Newborn v. Christiana Psychiatric Servs., P.A — Nov. 2016 (Summary)

Newborn v. Christiana Psychiatric Servs., P.A — Nov. 2016 (Summary)

PEER REVIEW PRIVILEGE

Newborn v. Christiana Psychiatric Servs., P.A.
C.A. No. N16C-05-047 VLM (Del. Super. Ct. Nov. 30, 2016)

The Superior Court of Delaware found that the state’s peer review privilege did not apply to the investigative files of a state agency since the agency received the initial complaint regarding a fulltextpsychiatrist and acted without the involvement of the state medical board.

The psychiatrist began treating a patient, but when he entered into a romantic relationship with her, the physician-patient relationship was ended.  After a few months, the romantic relationship also ended; however, the psychiatrist allegedly continued to prescribe medication to his former patient for over 20 years, and when he provided her with a new medication to replace her Prozac, she suffered emotional side effects and subsequently committed suicide.  The chief medical examiner investigated the circumstances of the patient’s death and filed a report with the state Division of Professional Regulation (“DPR”), which investigated to determine whether there would be further proceedings against the psychiatrist.  After the investigation concluded, the investigative file was sent to the state Department of Justice (“DOJ”), which filed two formal complaints with the state Board of Medical Licensure and Discipline (“Medical Board”).  However, the psychiatrist passed away, and there was no further action.  The patient’s estate filed a medical malpractice action against the psychiatrist, and issued a subpoena to the DPR, as a non-party, among others, requesting the investigative files of the DPR.

The defendants moved to quash the subpoena arguing that since the DPR is a peer review organization, it is protected by the peer review privilege.

The court found that there may be situations when the peer review privilege applies to investigative files of the DPR, such as when the DPR acts as a mandatory investigative arm of the Medical Board.  However, in this case, DPR received the initial complaint from the chief medical examiner, and forwarded the investigative file to the state DOJ, so the matter never went to a peer group or the Medical Board.  Thus, the court found that the investigative file was not subject to the state peer review privilege.  The court ordered part of the investigative file to be disclosed to the patient’s estate, and part withheld on other grounds.

Thomas v.
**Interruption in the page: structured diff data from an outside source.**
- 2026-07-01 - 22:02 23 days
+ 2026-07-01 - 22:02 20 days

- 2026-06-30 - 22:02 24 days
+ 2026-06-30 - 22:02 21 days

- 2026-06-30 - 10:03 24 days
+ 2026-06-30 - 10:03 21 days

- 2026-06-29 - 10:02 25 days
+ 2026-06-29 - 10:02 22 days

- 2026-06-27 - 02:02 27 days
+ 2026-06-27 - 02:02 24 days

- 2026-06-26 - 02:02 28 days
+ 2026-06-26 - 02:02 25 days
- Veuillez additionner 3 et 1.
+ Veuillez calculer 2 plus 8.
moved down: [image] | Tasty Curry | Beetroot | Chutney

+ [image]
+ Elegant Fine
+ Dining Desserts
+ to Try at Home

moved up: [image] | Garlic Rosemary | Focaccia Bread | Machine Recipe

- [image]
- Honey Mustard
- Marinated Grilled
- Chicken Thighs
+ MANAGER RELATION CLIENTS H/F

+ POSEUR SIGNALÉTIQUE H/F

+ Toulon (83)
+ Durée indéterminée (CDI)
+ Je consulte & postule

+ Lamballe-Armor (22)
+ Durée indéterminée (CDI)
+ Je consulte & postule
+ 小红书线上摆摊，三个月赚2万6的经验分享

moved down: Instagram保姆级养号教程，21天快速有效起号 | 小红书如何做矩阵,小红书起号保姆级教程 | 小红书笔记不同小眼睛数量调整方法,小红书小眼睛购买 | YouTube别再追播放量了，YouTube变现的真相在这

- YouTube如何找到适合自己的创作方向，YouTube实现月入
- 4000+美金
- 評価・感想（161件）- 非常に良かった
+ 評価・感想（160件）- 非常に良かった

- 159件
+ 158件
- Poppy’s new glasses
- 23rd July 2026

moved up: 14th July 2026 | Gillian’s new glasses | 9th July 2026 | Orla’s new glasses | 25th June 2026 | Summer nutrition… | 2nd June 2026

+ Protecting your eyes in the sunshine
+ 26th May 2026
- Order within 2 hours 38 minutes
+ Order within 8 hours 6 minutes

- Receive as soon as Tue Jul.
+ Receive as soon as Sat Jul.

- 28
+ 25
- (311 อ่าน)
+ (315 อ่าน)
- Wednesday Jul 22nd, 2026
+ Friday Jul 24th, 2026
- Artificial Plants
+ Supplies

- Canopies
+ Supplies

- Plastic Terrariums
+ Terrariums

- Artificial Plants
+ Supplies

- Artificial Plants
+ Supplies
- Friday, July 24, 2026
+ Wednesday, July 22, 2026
Archer — Dec. 2016 (Summary)

Thomas v. Archer — Dec. 2016 (Summary)

ORAL CONTRACT/PROMISSORY ESTOPPEL

Thomas v. Archer
Supreme Court No. S-15372 (Alaska Dec. 2, 2016)fulltext

The Supreme Court of Alaska affirmed in part and reversed in part the superior court’s grant of summary judgment to a physician and a hospital, holding that a patient-physician fiduciary relationship only extends to their medical relationship, an oral contract cannot be established without consideration, and a patient could have reasonably relied on a physician promise under the doctrine of promissory estoppel.

A patient was admitted to a hospital’s emergency department due to pregnancy-related complications.  The physician who examined the patient determined that she was at risk for premature delivery and needed an immediate transfer, by medivac, to another facility that was better equipped to handle her needs.  Before leaving, the patient and her husband notified the physician that they could not leave without preauthorization from their insurance provider.  The physician assured the couple that she would personally contact their insurance provider, and if the services were not covered, the hospital would cover them.  During the process of arranging the transfer, the patient’s husband signed an “Acknowledgement of Financial Responsibility,” agreeing to be personally responsible for any unpaid charges and to “save and hold the hospital harmless therefrom.”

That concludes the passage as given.